Reorganized and redesignated 1 October 1958 as Battery A, 705th Antiaircraft Artillery Battalion.

Reorganized and redesignated 1 April 1959 as Battery A, 1st Automatic Weapons Battalion, 243d Artillery.

Converted and redesignated 1 May 1962 as Company A, 243d Engineer Battalion.

Converted and redesignated 1 February 1968 as Company A, 118th Military Police Battalion.

Reorganized and redesignated 1 March 1972 as the 1111th Military Police Company.

Location changed 1 December 1983 to Bristol, Rhode Island.

Location changed 1 December 1987 to Middletown, Rhode Island.

Reorganized and redesignated 1 July 1990 as Detachment 1, 169th Military Police Company.

Consolidated 20 April 1995 with 169th Military Police Company.

===ANNEX 2===
Lineage of the 119th Military Police Company

Constituted 1 March 1949 in the Rhode Island Army National Guard as Company D, 118th Engineer Combat Battalion, an element of the 43d Infantry Division.

Organized and Federally recognized 20 April 1949 at Warren, Rhode Island.

Ordered into Federal service 5 September 1950 at Warren, Rhode Island.

(Company D, 118th Engineer Combat Battalion [NGUS] organized and Federally recognized 15 October 1952 at Warren; reorganized and redesignated 1 April 1953 as Company D, 118th Engineer Battalion [NGUS]).

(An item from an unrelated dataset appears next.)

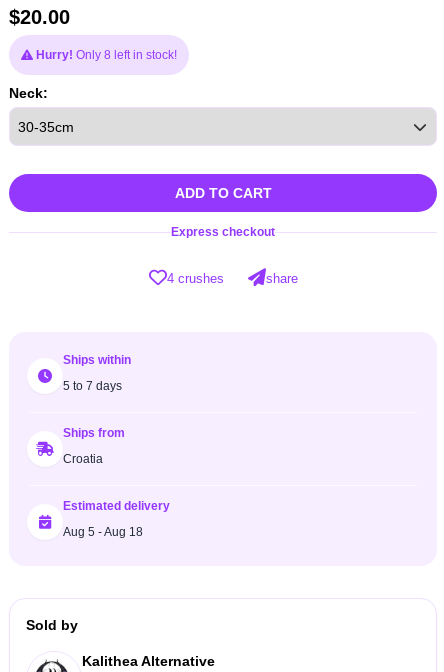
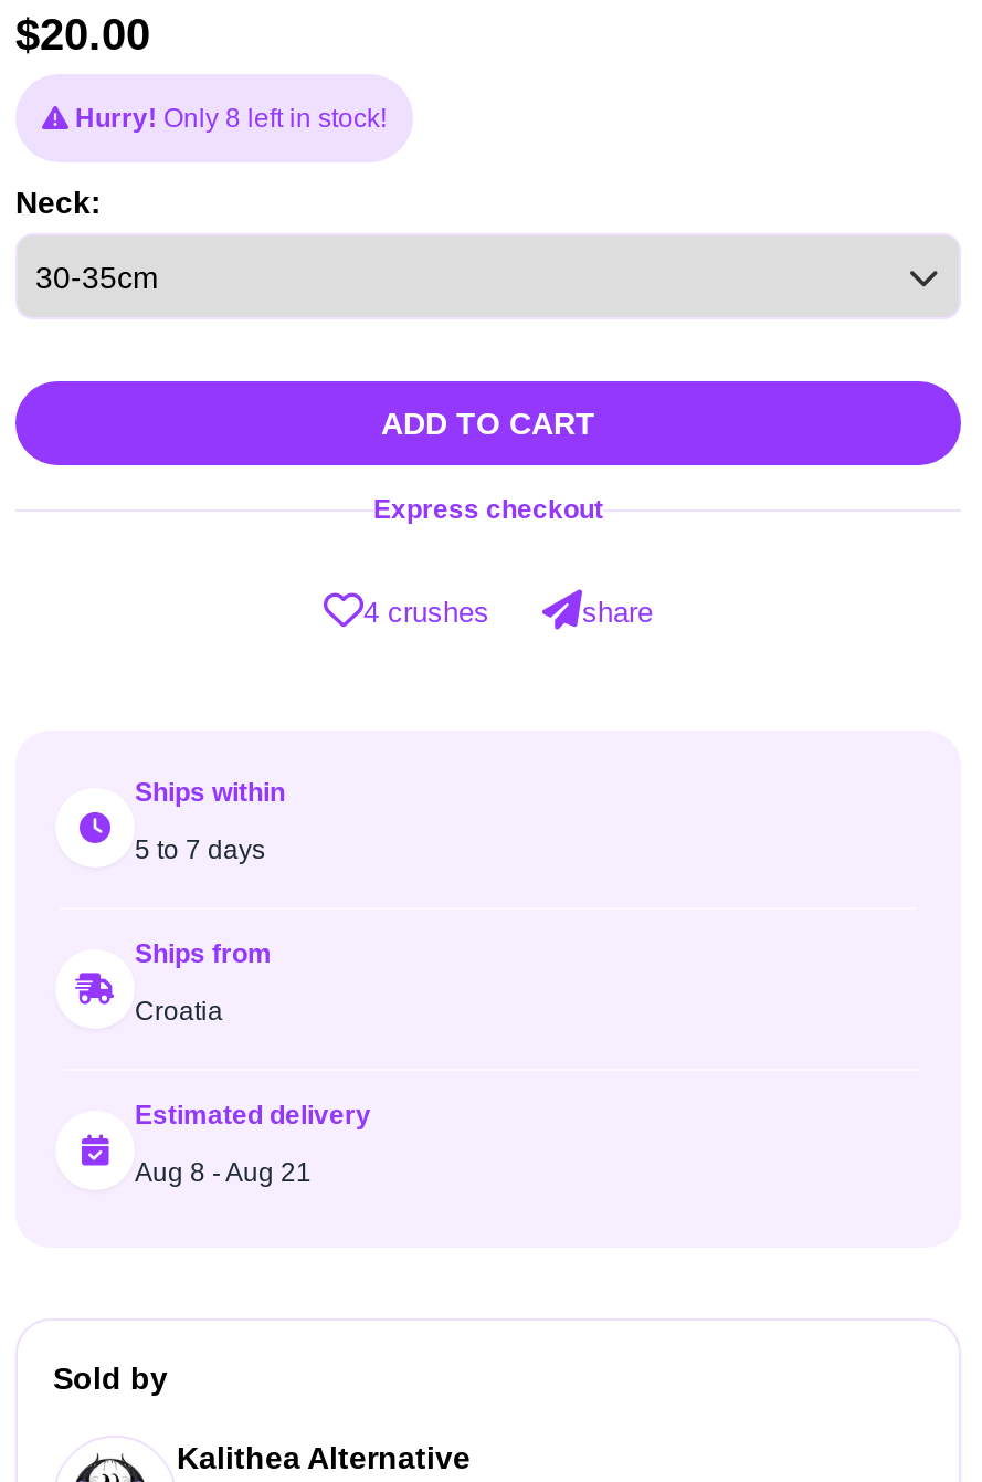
[63,525,143,539] Aug 5 - Aug 18 -> [135,1158,312,1188] Aug 8 - Aug 21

Reorganized and redesignated 5 June 1953 as Company D, 118th Engineer Battalion.

Released 15 June 1954 from active Federal service and reverted to state control; concurrently, Federal recognition withdrawn from Company D, 118th Engineer Battalion (NGUS).

Consolidated 18 March 1963 with Company E, 118th Engineer Battalion (organized and Federally recognized 1 April 1959 at Providence) and consolidated unit redesignated as Company C, 118th Engineer Battalion; concurrently, relieved from assignment to the 43d Infantry Division.

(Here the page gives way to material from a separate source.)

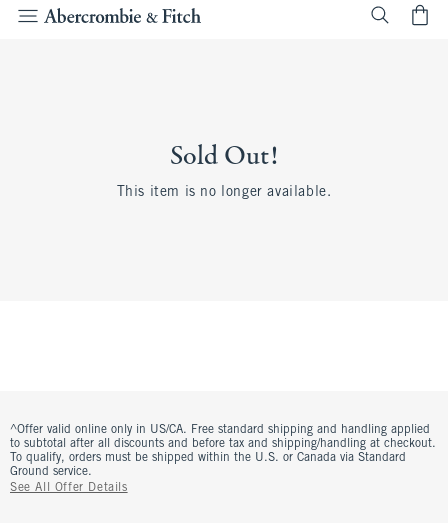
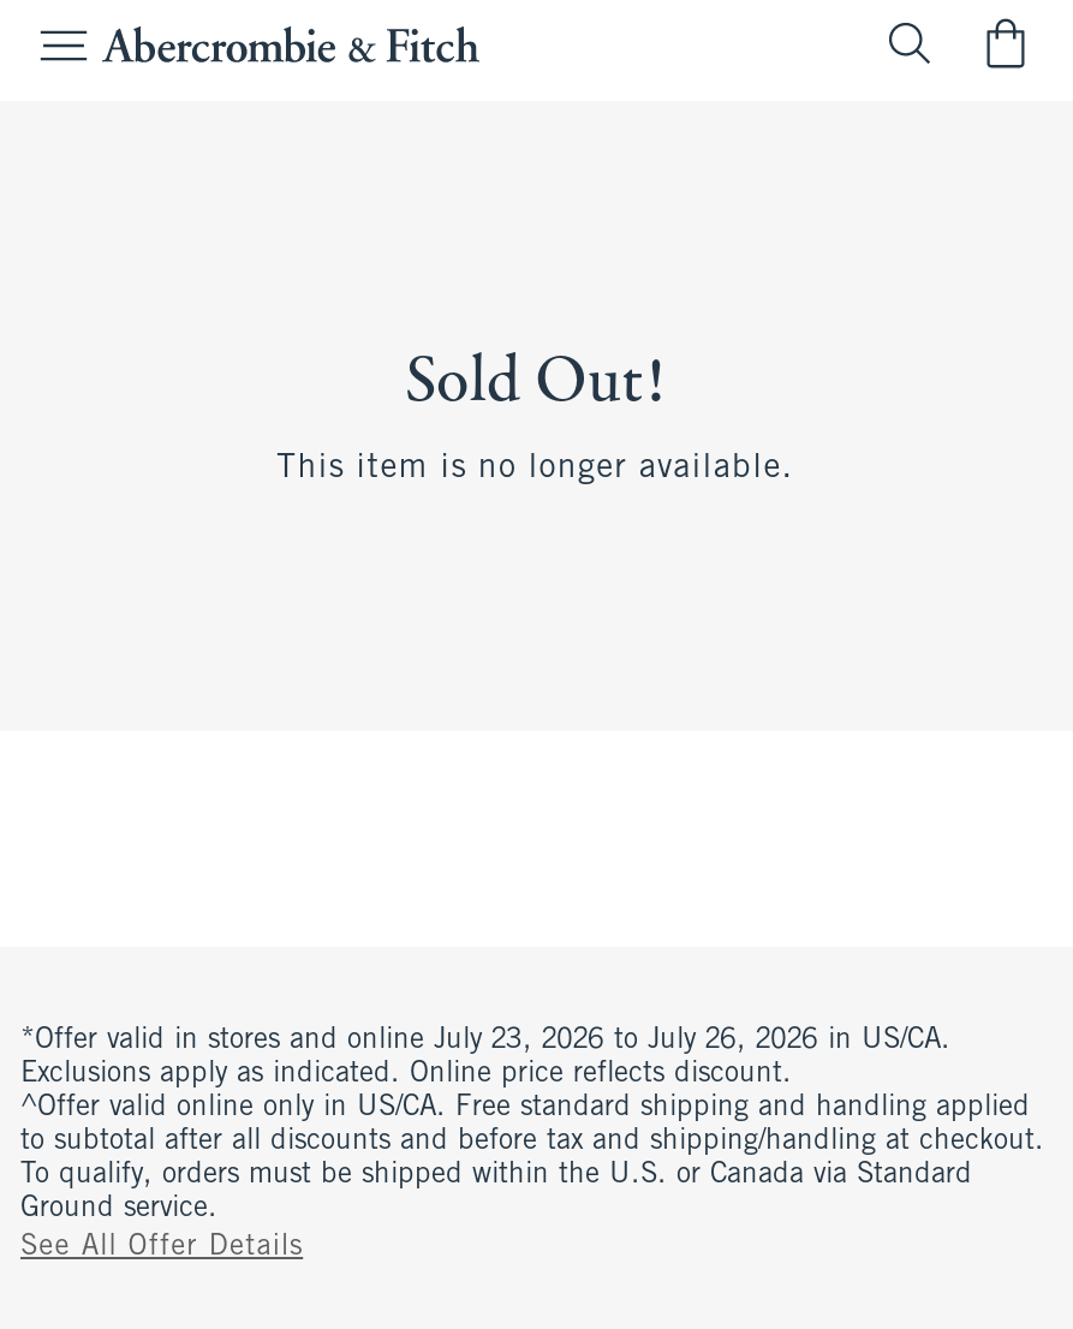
none -> [20,1026,950,1089] *Offer valid in stores and online July 23, 2026 to July 26, 2026 in US/CA. | Exclusions apply as indicated. Online price reflects discount.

Converted and redesignated 1 May 1968 as Company C, 118th Military Police Battalion; location concurrently changed to Providence, Rhode Island.

Reorganized and redesignated 1 March 1972 as the 119th Military Police Company.

Location changed 1 March 1989 to Warwick, Rhode Island.

Ordered into Federal service 6 January 1991 at Warwick for duty in Saudi Arabia and Kuwait in support of Operation Desert Storm; released 6 May 1991 from active Federal service and reverted to state control.

Ordered into Federal service 3 August 2000 at Warwick for duty in Hungary in support of Operation Joint Forge; released 11 April 2001 from active Federal service and reverted to state control.

Ordered into Federal service 7 February 2003 at Warwick for duty in Kuwait and Iraq in support of Operation Iraqi Freedom; released 1 June 2004 from active Federal service and reverted to state control.

Consolidated 15 November 2008 with the 169th Military Police Company.

==Honors==
Campaign Participation Credit

- Revolutionary War
  - Rhode Island 1777
  - Rhode Island 1778
- War of 1812
  - Streamer without inscription
- Civil War
  - Bull Run
- World War II
  - Aleutian Islands
- Southwest Asia
  - Liberation and Defense of Kuwait
  - Cease Fire
- Iraq
  - Transition of Iraq
  - Iraqi Surge
- Afghanistan
  - Transition I

Unit awards

- Meritorious Unit Commendation (Army), Streamer embroidered: "IRAQ 2007-2008".